Debate analysis: Both men improve, McCain wins on points

The second presidential debate goes into the record books, and this time both men managed to stick closer to their game plans.  Barack Obama rid himself of the “John is right” tic that appeared in various forms almost a dozen times in the first debate.  John McCain gave a much more focused response on economic issues.  In the end — literally, in this case — McCain prevailed on his strength on foreign policy and national security.

Obama improved from the first debate.  He kept his voice even and didn’t get as rattled.  Last time, Obama’s voice kept pitching higher when McCain attacked him, and he spent most of the evening defending himself.  This time, Obama stuck to his own agenda, only getting flustered once after a McCain attack, and stumbling when Tom Brokaw shut him down, invoking the debate agreement between the two camps.

McCain also improved, most clearly in the economic debate.  This time he hammered Obama on Fannie Mae and Freddie Mac and challenged the assumption that “deregulation” caused the financial crisis.  He looked more confident and spoke more clearly on that subject, and didn’t get nearly as deep into populist blather as in the first debate.  On health care, he offered a strong endorsement of free-market principles and providing choice to consumers.  (In fact, I think both candidates did very well on health care, with Obama and McCain making the clearest pitches for their approaches than on any other subject.)

McCain did somewhat better on entitlement reform than Obama did.  Unfortunately, the question came as more of a follow-up than a separate topic, but McCain offered details and substantive proposals, while Obama talked about spending even more money on a series of new entitlements.  McCain also used that to underscore his credentials as a bipartisan agent of change, and noted that Obama has none at all.
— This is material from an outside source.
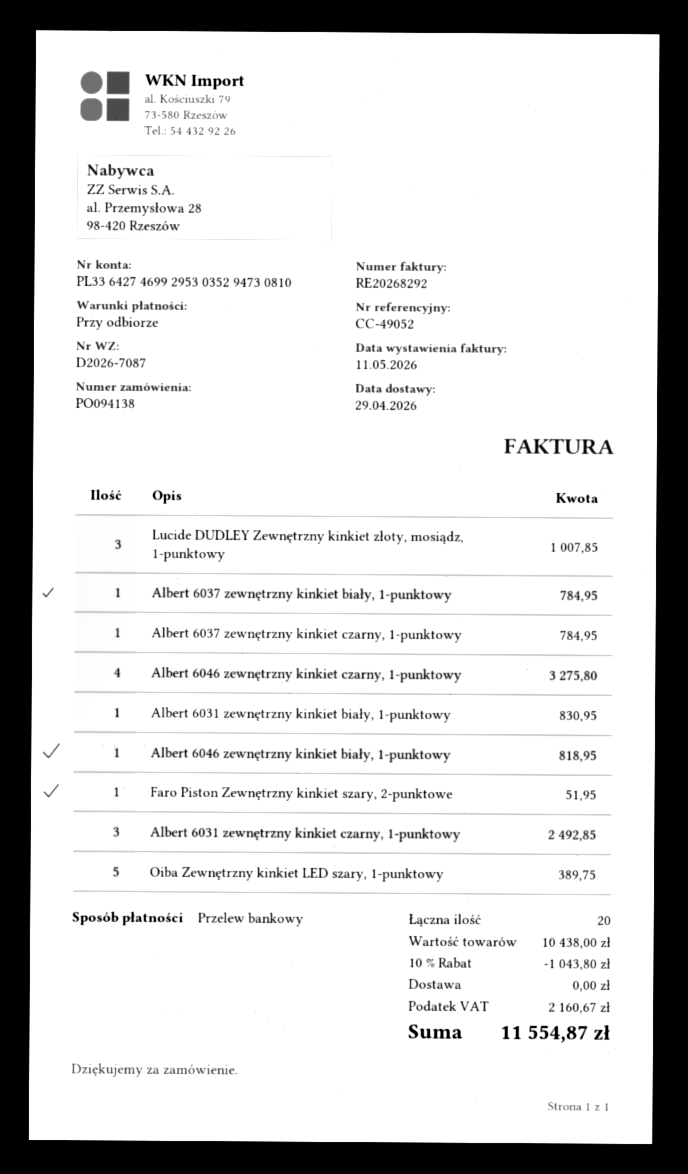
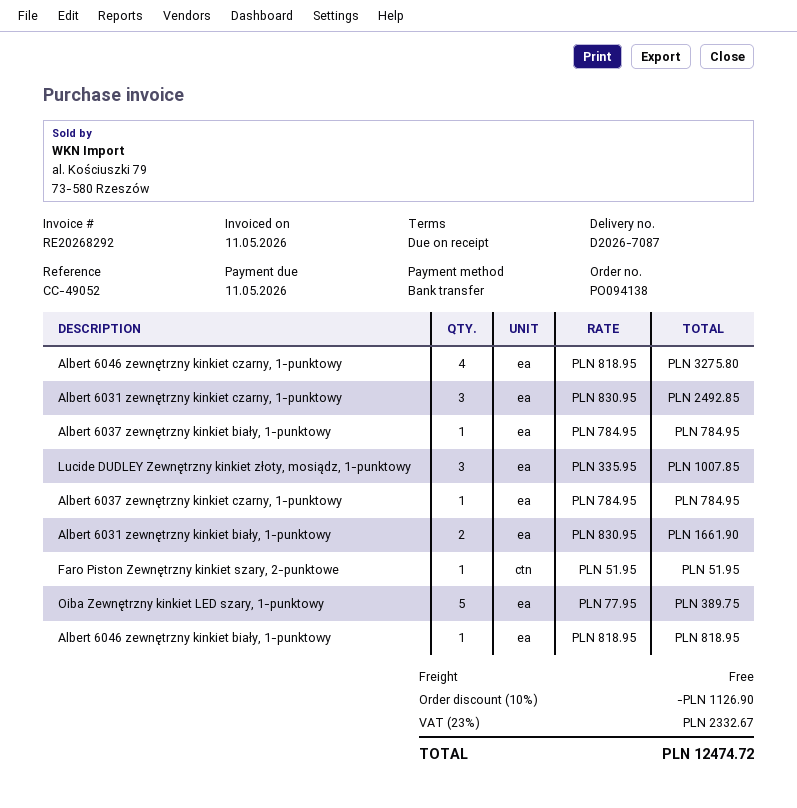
Albert 6031 zewnętrzny kinkiet biały, 1-punktowy: 1 for 830.95 -> 2 for 1661.90
discount: 10% = 1043.80 -> 10% = 1126.90
tax: 2160.67 -> 2332.67
total: 11554.87 -> 12474.72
Coming into the last 30 minutes, though, I thought the debate was more or less a draw.  That’s when Brokaw turned the debate to foreign policy and national security, and McCain simply outclassed Obama.  Despite the nearly two weeks between the debates, Obama still couldn’t offer a coherent policy on Russia.  He stuck to general themes, and more than once tried to invoke Iraq on completely unrelated topics.  McCain, on the other hand, had extensive knowledge of the subjects and gave detailed answers that demonstrated Obama’s superficial knowledge — to the point that Obama complained that McCain thought he was “green behind the ears”, a flub that will no doubt live in ridicule for the next couple of days.

McCain won, but he didn’t score a knockout by any stretch of the imagination.  Is this a game-changer?  I think not.  It may help narrow the gap a little, but I think the two men are pretty evenly matched in these debates.  I wouldn’t expect a knockout in the last debate, either.